■ **Activity**
Once the line containing "[581,272,672,286] crows, found" is found in the entries below, restate it and each following line word for word, stopping after the line containing "[501,536,640,552] Gateway, which".

(Extracted records)
------------------------------

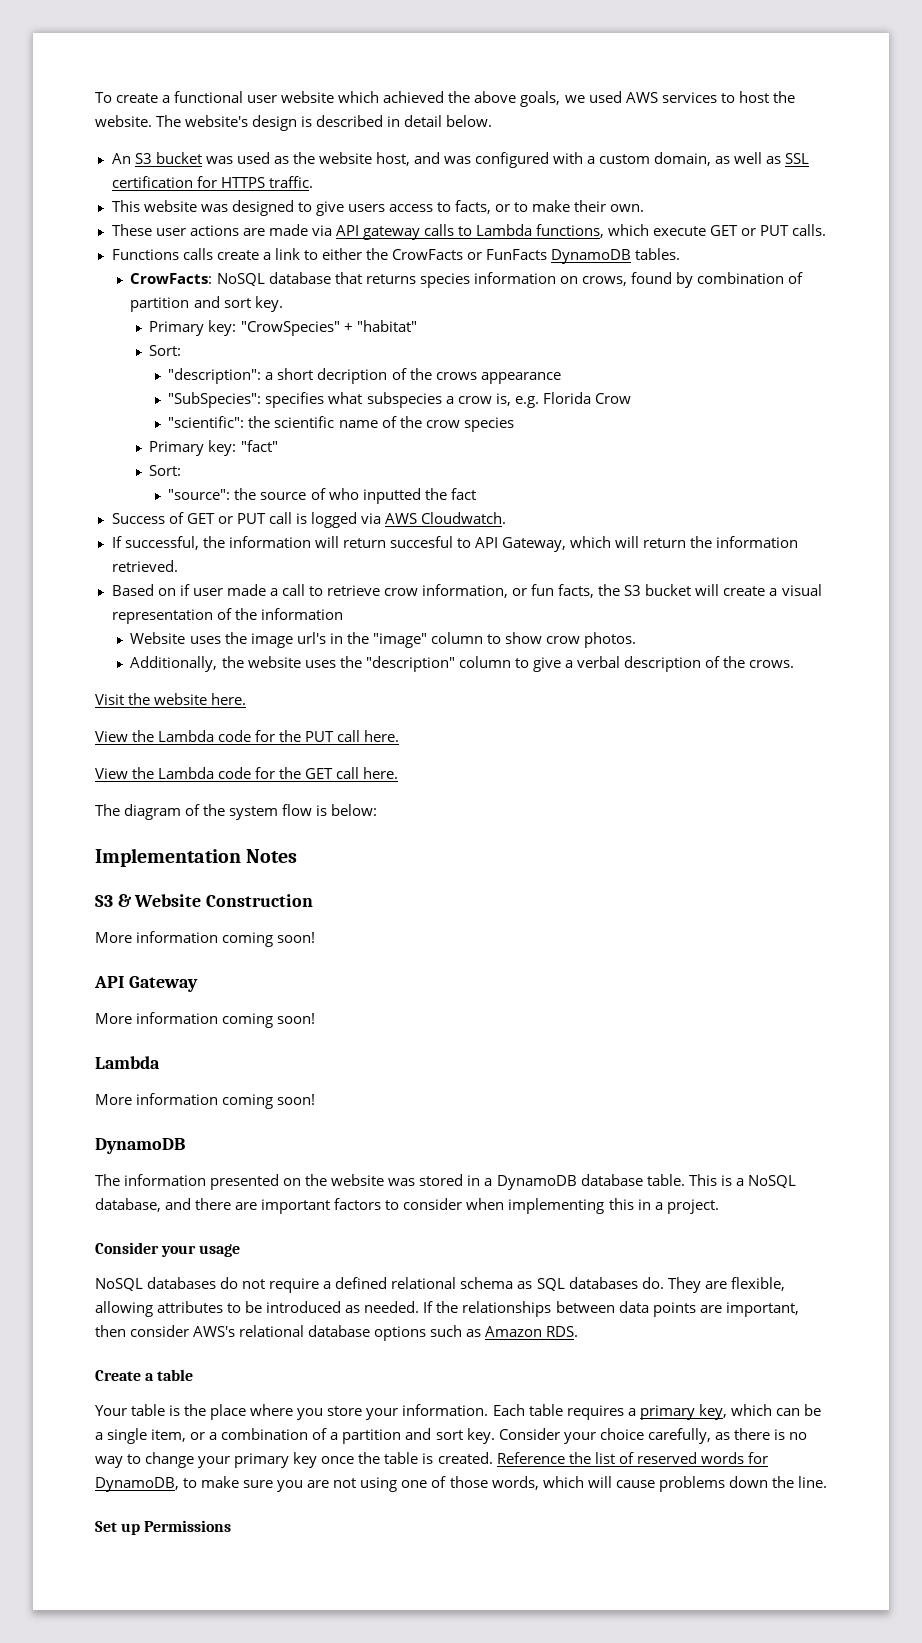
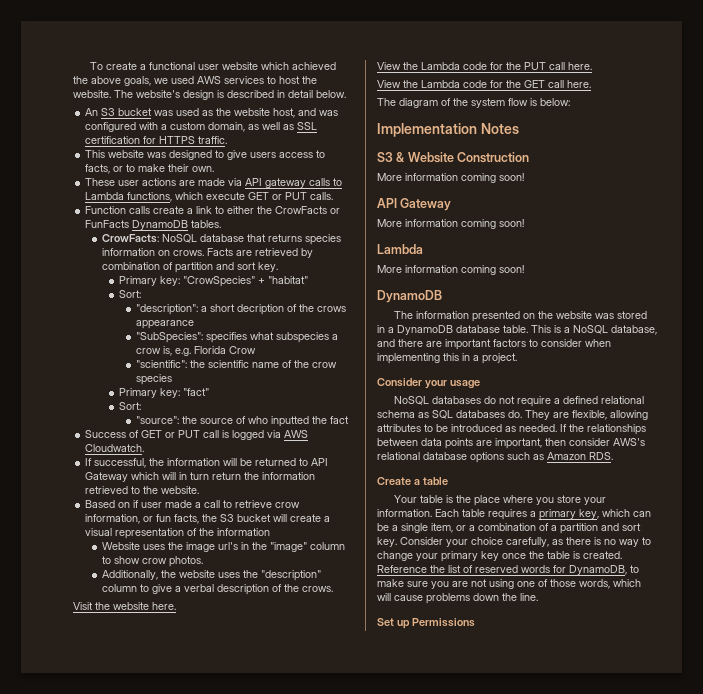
[111,249,179,260] Functions -> [85,206,127,214] Function
[581,272,672,286] crows, found -> [173,248,299,256] crows. Facts are retrieved
[342,536,453,548] return succesful -> [240,458,297,466] be returned
[501,536,640,552] Gateway, which will -> [85,472,210,482] Gateway which will in turn
[111,560,178,572] retrieved. -> [85,486,200,494] retrieved to the website.

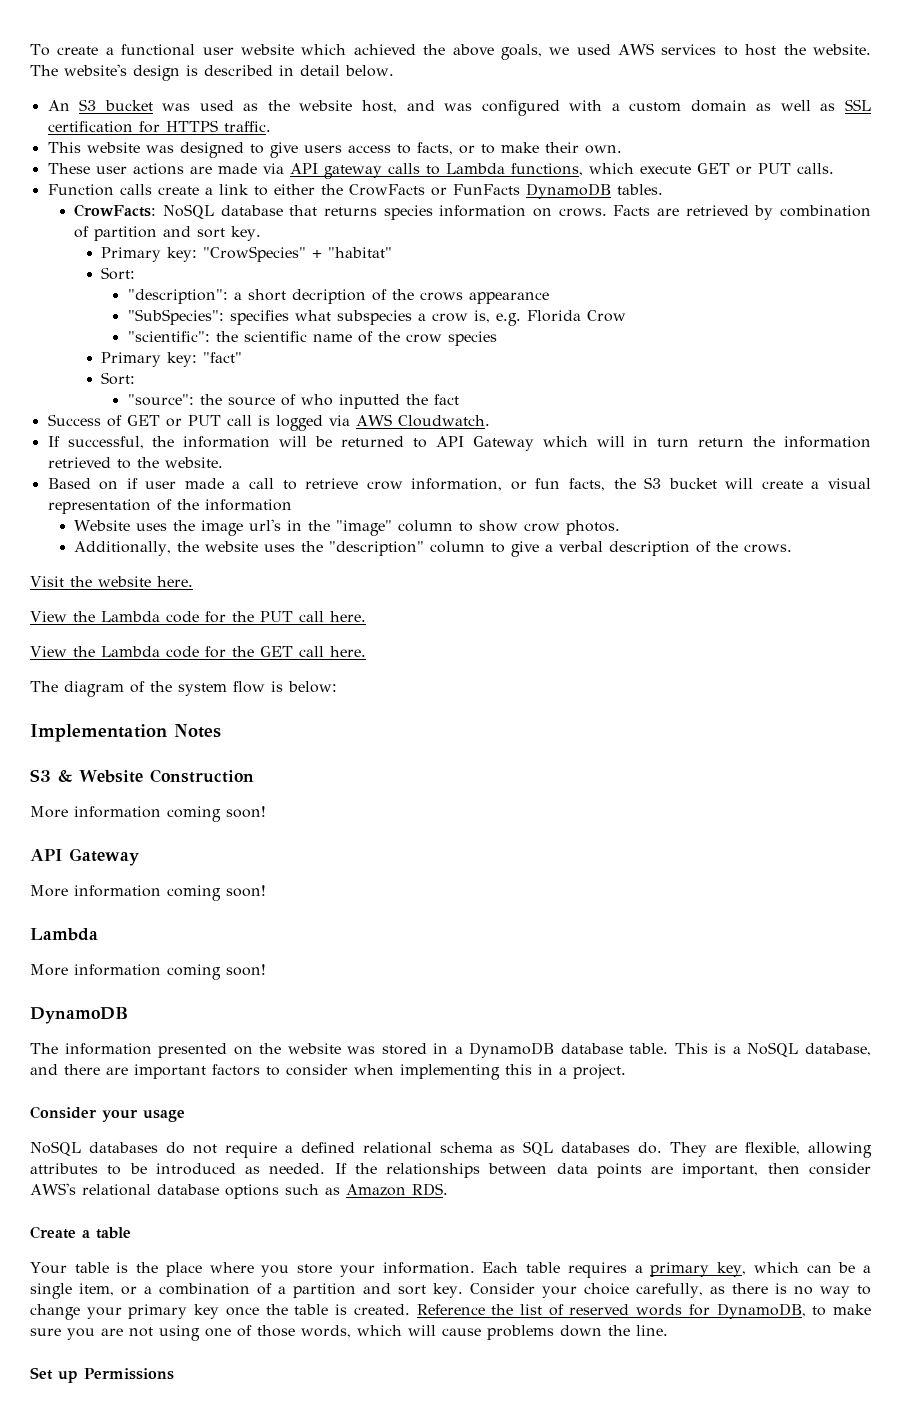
[208,122,246,132] domain, -> [690,100,747,112] domain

------------------------------

■ **Result below**
[581,272,672,286] crows, found -> [173,248,299,256] crows. Facts are retrieved
[342,536,453,548] return succesful -> [240,458,297,466] be returned
[501,536,640,552] Gateway, which will -> [85,472,210,482] Gateway which will in turn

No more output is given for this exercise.